Luis Ortega es un director argentino que se ha beneficiado especialmente con lo que se ha nombrado y reconocido como la “fiebre Puccio”, cuando hace tres años salió su miniserie Historia de un clan, y casi simultáneamente la película de Pablo Trapero El clan, ambas centradas en el caso del criminal Arquímedes Puccio, sus hijos y sus secuaces. El éxito de ambas aproximaciones a esta familia, que a la salida de la dictadura secuestró y asesinó rehenes, debió de haber captado la atención de unos cuantos productores, interesados en continuar explotando una veta impensablemente provechosa.

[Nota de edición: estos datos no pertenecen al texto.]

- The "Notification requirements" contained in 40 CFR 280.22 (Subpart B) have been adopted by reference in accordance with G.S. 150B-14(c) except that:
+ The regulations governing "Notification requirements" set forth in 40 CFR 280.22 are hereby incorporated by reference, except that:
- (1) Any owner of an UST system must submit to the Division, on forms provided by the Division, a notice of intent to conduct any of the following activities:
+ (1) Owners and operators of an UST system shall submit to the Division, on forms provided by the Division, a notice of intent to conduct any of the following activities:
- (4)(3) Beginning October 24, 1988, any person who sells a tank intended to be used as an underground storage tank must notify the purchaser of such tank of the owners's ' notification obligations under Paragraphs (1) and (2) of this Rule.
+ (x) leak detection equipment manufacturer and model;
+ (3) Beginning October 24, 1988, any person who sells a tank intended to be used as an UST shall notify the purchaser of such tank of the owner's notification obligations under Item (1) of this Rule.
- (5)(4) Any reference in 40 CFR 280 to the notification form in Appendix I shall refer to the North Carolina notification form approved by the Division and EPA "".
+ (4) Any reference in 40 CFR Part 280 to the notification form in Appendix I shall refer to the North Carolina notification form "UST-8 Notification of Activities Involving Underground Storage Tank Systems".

Esta vez, continuando con esta tendencia de desempolvar asesinos seriales bonaerenses, se dio con uno que, una década antes, causó una conmoción similar a la de Los Puccio, quizá por pertenecer también a la clase media desahogada. Carlos Robledo Puch fue un muchacho de 20 años bautizado por la prensa como “el ángel de la muerte” o “el ángel negro”, detenido y procesado en 1972 por diez homicidios calificados, un homicidio simple, una tentativa de homicidio, 17 robos, complicidad en una violación, tentativa de violación, un abuso deshonesto, dos raptos y dos hurtos. Quizá en su momento lo más llamativo de este criminal fue su apariencia: al ser joven, rubio y atractivo, rompía con la fantasía reaccionaria de que los asesinos debían ser necesariamente feos y desagradables, y el hecho de provenir de una familia trabajadora del barrio Olivos (una familia “bien”, como allí dirían) lo volvía incomprensible para cierta burguesía local.
Es así que en esta película1 Puch está notablemente interpretado por Lorenzo Ferro; el personaje es presentado como un rebelde sin causa que busca transgredir las reglas, y aparece reiteradamente vistiendo colores intensos y fumando sensualmente. También se lo ve bailando al compás de “El extraño de pelo largo” y tocando el piano en un par de ocasiones, a pesar de que el Puch real aprendió a tocar el instrumento obligado por sus padres, y no le gustaba hacerlo. Todos los delitos sexuales que Puch cometió son omitidos en la película, así como otros detalles nada favorables, como cuando abrió fuego contra un bebé que lloraba; de modo que este antihéroe aparece pulido y perfeccionado para poder generar empatía y, con su arrogancia, ostentosidad y espíritu transgresor, para calzar dentro de esa visión “romántica” de la criminalidad, tan extendida por el noir.
De hecho, El ángel parece un eco tardío de aquellos vistosos cuadros criminales a lo Bonnie and Clyde y Asesinos por naturaleza; el foco está puesto principalmente en ese enigma, inexplicable para muchos, por el cual un muchacho que en apariencia todo lo tiene se involucra voluntariamente en el hampa, e incluso rompe sus códigos. Sin embargo, el planteo y la historia presentada en esta película no dejan de ser interesantes, aunque resulte inquietante incurrir en esta versión lavada y superficial de la historia de un asesino, en la que parecería buscarse deliberadamente la complicidad y la fascinación por este personaje al mismo tiempo elegante y mortífero.
La ostentosa recreación de época, la fotografía, la dirección de arte son elementos que llaman particularmente la atención sobre ellos mismos, pero que, en este caso, se ven tan artificiales y deshumanizados como toda la película en su conjunto. Pero poco debe importarle al director, a los productores argentinos y a sus coproductores, Agustín y Pedro Almodóvar, ya que la taquilla y la crítica le han dado un visto bueno general a esta especialmente sobrevalorada e intrascendente apuesta comercial.